--- Your assignment ---
From the records below, please return each line that holds the word "عنها".

Web page revision data:
((
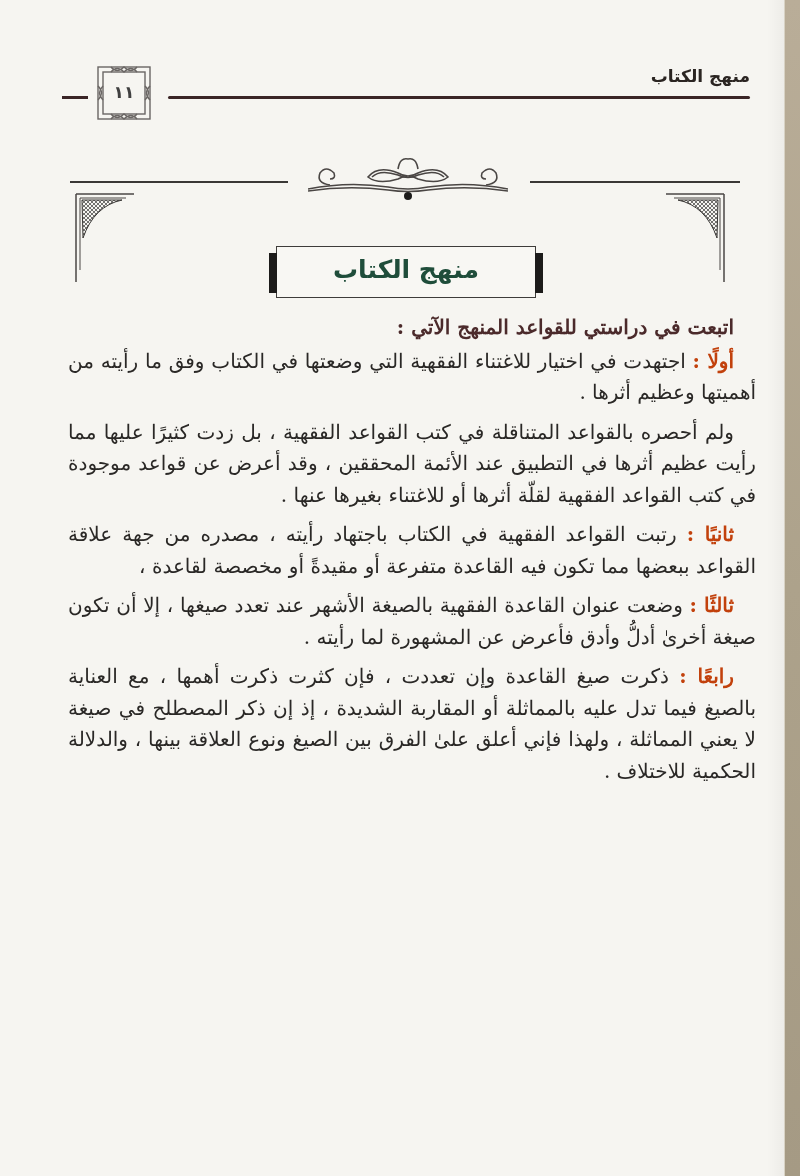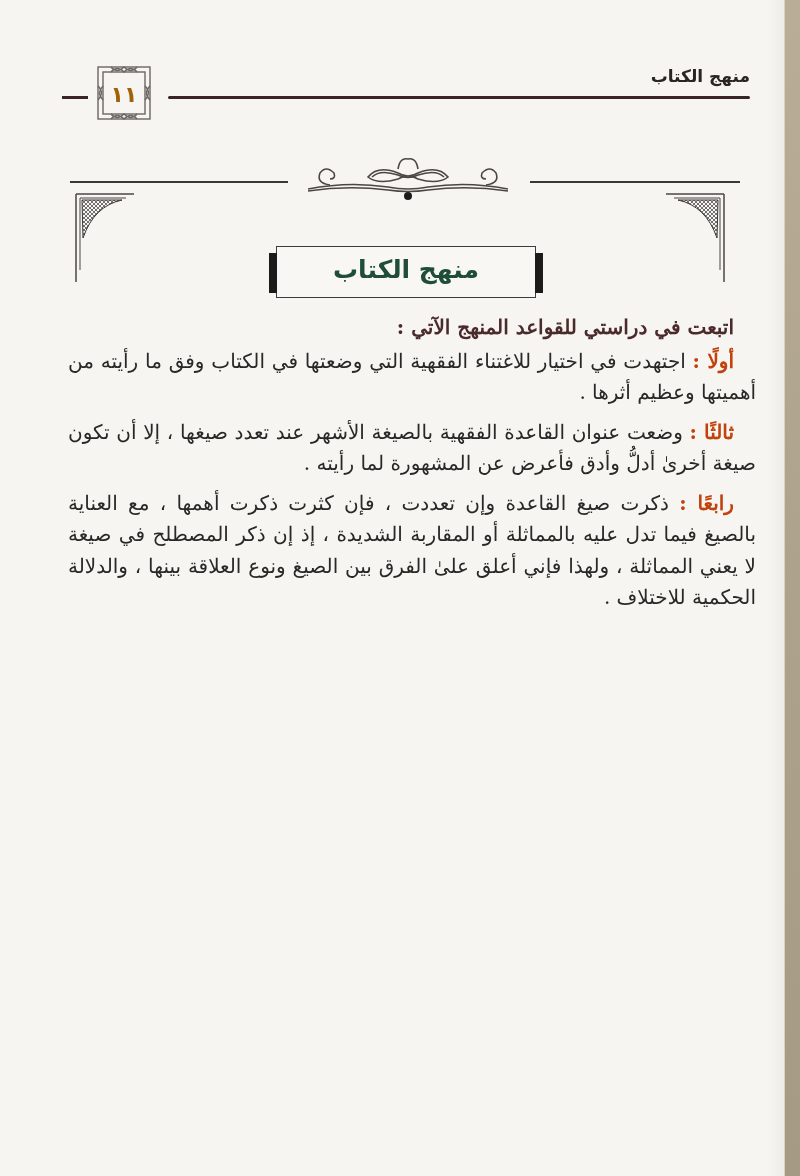--- a/index.html
+++ b/index.html
@@ -81,9 +81,9 @@
       top: 20px;
       text-align: center;
       font-family: "DejaVu Sans", sans-serif;
-      font-size: 22px;
-      font-weight: bold;
-      color: #a16207;
+      font-size: 17px;
+      font-weight: bold;
+      color: #404040;
       letter-spacing: 2px;
     }
 

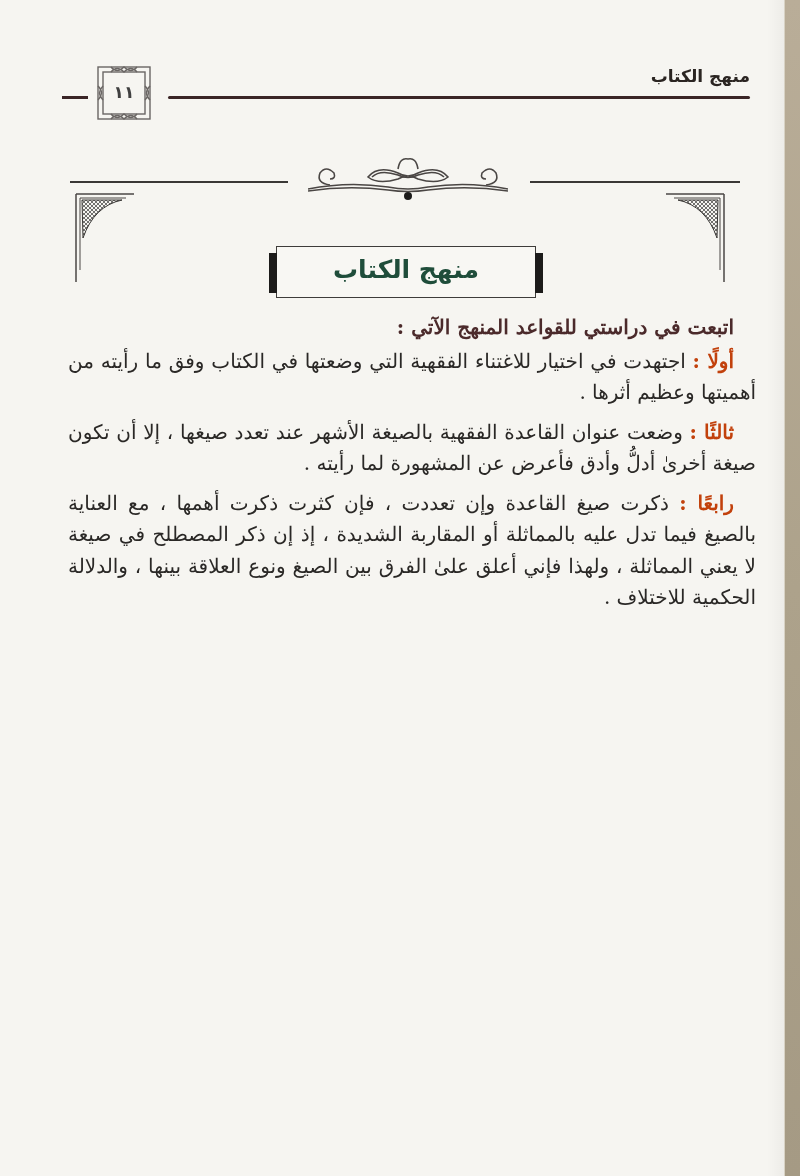--- a/index.html
+++ b/index.html
@@ -254,6 +254,7 @@
 
   <p class="para"><span class="label">أولًا :</span><span> اجتهدت في اختيار للاغتناء الفقهية التي وضعتها في الكتاب وفق ما رأيته من أهميتها وعظيم أثرها .</span></p>
 
+  <p class="para"><span>ولم أحصره بالقواعد المتناقلة في كتب القواعد الفقهية ، بل زدت كثيرًا عليها مما رأيت عظيم أثرها في التطبيق عند الأئمة المحققين ، وقد أعرض عن قواعد موجودة في كتب القواعد الفقهية لقلّة أثرها أو للاغتناء بغيرها عنها .</span></p>
 
 
 

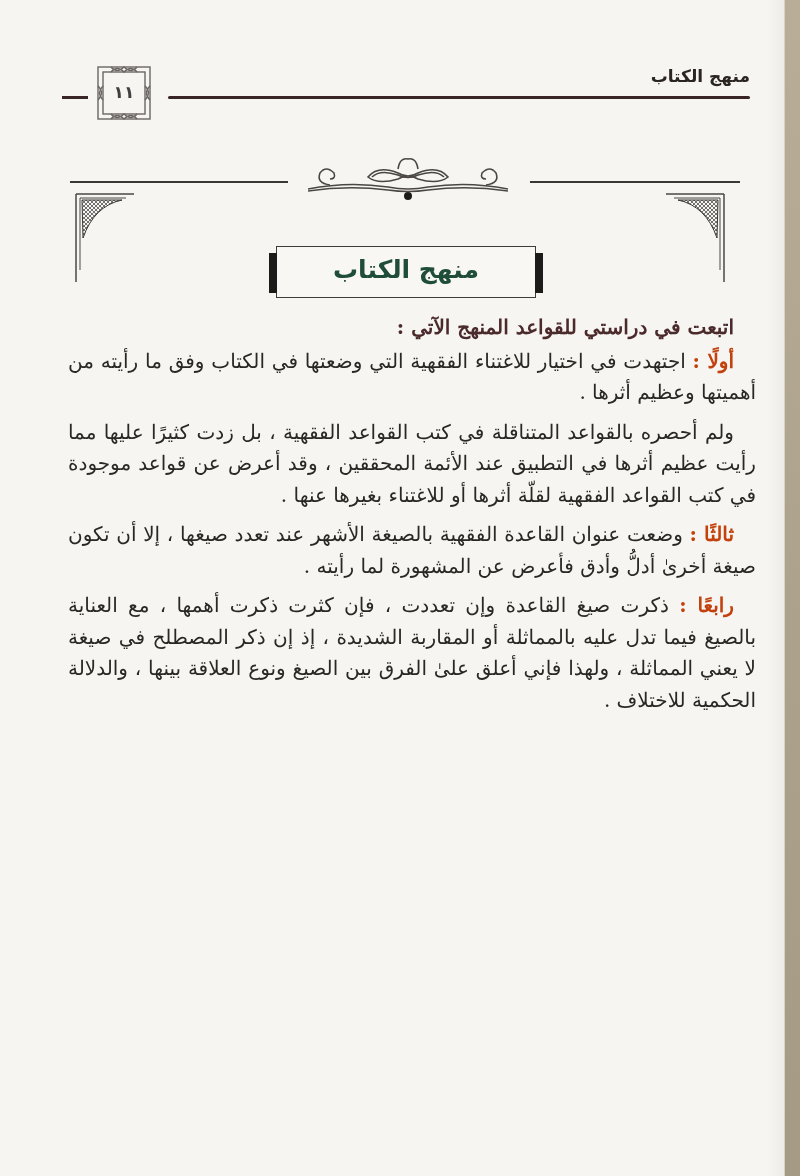--- a/index.html
+++ b/index.html
@@ -256,6 +256,7 @@
 
   <p class="para"><span>ولم أحصره بالقواعد المتناقلة في كتب القواعد الفقهية ، بل زدت كثيرًا عليها مما رأيت عظيم أثرها في التطبيق عند الأئمة المحققين ، وقد أعرض عن قواعد موجودة في كتب القواعد الفقهية لقلّة أثرها أو للاغتناء بغيرها عنها .</span></p>
 
+  <p class="para"><span class="label">ثانيًا :</span><span> رتبت القواعد الفقهية في الكتاب باجتهاد رأيته ، مصدره من جهة علاقة القواعد ببعضها مما تكون فيه القاعدة متفرعة أو مقيدةً أو مخصصة لقاعدة ،</span></p>
 
 
   <p class="para"><span class="label">ثالثًا :</span><span> وضعت عنوان القاعدة الفقهية بالصيغة الأشهر عند تعدد صيغها ، إلا أن تكون صيغة أخرىٰ أدلُّ وأدق فأعرض عن المشهورة لما رأيته .</span></p>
))
--- Your solution ---
+  <p class="para"><span>ولم أحصره بالقواعد المتناقلة في كتب القواعد الفقهية ، بل زدت كثيرًا عليها مما رأيت عظيم أثرها في التطبيق عند الأئمة المحققين ، وقد أعرض عن قواعد موجودة في كتب القواعد الفقهية لقلّة أثرها أو للاغتناء بغيرها عنها .</span></p>
   <p class="para"><span>ولم أحصره بالقواعد المتناقلة في كتب القواعد الفقهية ، بل زدت كثيرًا عليها مما رأيت عظيم أثرها في التطبيق عند الأئمة المحققين ، وقد أعرض عن قواعد موجودة في كتب القواعد الفقهية لقلّة أثرها أو للاغتناء بغيرها عنها .</span></p>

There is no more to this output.